+++ TASK DATA +++

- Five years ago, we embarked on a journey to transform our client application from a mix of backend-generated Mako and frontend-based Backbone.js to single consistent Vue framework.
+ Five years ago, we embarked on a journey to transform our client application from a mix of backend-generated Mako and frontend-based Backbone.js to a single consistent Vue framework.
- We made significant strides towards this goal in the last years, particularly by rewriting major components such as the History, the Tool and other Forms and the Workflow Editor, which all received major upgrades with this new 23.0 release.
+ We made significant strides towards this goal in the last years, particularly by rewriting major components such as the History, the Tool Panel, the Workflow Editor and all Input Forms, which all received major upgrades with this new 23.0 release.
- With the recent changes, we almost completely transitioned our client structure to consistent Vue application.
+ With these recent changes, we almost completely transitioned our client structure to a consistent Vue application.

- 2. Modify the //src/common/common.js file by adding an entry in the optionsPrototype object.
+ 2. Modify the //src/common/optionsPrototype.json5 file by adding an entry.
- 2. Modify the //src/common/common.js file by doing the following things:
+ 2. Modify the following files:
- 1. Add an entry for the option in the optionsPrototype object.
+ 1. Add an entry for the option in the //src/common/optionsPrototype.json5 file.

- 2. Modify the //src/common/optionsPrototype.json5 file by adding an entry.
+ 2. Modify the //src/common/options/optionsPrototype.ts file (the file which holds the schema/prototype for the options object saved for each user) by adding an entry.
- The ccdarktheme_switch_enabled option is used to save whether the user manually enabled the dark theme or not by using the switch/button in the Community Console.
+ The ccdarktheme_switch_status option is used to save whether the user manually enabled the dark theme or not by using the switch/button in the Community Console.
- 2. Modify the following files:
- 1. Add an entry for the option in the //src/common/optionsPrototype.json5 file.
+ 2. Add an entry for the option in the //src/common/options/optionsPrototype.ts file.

+++

DESCRIPTION OF THE TASK —
The result is a copy of every line above where the word "almost" shows up.

SOLUTION —
- With the recent changes, we almost completely transitioned our client structure to consistent Vue application.
+ With these recent changes, we almost completely transitioned our client structure to a consistent Vue application.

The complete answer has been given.